146-153: To give you an idea of how key this range is, a 146 is about 30th percentile, while a 153 is 56th. A quarter of all the people who show up to the LSAT on test day fall in this belt. If your initial score is in this range, without any tutoring or other instruction, you’re off to a great start. A score in this range, combined with a strong GPA, can get you into some decent state schools, which in turn can lead to respectable jobs in local markets. But no one goes to USC – let alone Stanford or Berkeley – with a 152. If you’re in this range, you are at the height of the bell curve, right in the middle. Improving your score even 5 points will put some strong regional schools into your game plan. Working with guided instruction can be the key here, whether it’s with a friend or a study group or a tutor. Don’t give up.

154-159: With a good GPA, you should be all set for admission to a decent regional school. But the post-graduation employment rates and the bar passage rates of your regional school will be lower than those of the more prestigious universities. Reaching the 160s is a meaningful symbolic achievement, and a 163 (89-90th percentile) is generally considered the benchmark for application to the top schools. With a 163, you can begin to look at Berkeley or NYU or Northwestern. Score improvements of 10 points – from a 153 to a 163 – are entirely within the realm of possibility. You are on the cusp of some of more approachable great law schools if you find yourself in this range, and a good study plan and hard work can yield the difference.
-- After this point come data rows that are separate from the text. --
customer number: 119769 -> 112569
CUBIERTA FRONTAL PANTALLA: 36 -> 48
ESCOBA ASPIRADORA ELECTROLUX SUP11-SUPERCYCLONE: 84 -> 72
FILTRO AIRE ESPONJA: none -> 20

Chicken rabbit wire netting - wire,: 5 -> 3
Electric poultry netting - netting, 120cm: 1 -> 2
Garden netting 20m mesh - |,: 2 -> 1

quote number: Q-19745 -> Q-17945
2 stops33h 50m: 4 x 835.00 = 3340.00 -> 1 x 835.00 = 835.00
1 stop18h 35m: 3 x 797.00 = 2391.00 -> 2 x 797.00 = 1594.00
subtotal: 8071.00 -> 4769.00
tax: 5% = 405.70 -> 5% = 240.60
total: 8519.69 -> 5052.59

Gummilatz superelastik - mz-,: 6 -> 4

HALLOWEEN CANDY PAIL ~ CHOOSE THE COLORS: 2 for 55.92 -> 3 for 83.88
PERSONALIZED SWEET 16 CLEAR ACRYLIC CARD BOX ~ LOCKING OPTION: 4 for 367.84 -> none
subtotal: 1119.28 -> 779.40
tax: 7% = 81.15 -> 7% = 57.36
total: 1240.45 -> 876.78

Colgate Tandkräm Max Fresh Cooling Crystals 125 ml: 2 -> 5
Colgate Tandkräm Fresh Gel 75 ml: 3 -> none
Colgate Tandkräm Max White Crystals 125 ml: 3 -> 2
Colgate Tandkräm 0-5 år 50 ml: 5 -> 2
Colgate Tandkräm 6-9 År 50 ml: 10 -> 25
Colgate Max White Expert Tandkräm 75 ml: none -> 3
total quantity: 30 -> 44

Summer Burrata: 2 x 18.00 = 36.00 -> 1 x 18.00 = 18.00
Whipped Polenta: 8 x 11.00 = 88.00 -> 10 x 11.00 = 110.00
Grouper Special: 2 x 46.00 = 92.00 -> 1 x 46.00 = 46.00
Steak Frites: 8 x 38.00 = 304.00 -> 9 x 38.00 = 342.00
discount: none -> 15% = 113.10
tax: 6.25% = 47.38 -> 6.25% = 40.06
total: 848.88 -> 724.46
160-164: You’re already competitive at a lot of good schools but if you’re starting in this range, your target is 170 (98th percentile). The points begin to get less important past that hurdle – 173-180 are all 99th percentile scores. You are in the range for some very good law schools, and getting into the mid-to-high 160s (90-95th percentile) puts you in the admissions zone for some of the best schools in the country. If you want to practice in a state outside of California,Texas, New York, Massachusetts, or Connecticut, you will at least be competitive at the best law school in that state with these scores. You are probably a very consistent performer on the exam if you’re in this zone, but getting those final points, that push into 170 comes with a good strategy. The LSAT is a game of inches, and it really shows in these high score margins. Where are you losing your points and is there anything you can do to increase your chances of getting just two more questions right?

165-169: Admission to some very strong schools is almost assured (provided the rest of your application is at least so-so), and you’re starting to look at decent financial aid for going to lower ranked schools. That said, you may still want to consider getting some help. A 5 point improvement from a 168 to a 173 makes admission to Harvard and Yale that much likelier.

170+: Have you ever considered being an LSAT tutor? Chances are you have some wisdom to pass on.

Your LSAT score is a large piece of your law school application. Knowing where you stand before the exam can really help you know how much prep you need. If you’re scoring in the mid-lower ranges, you should seriously consider an LSAT course or LSAT tutor.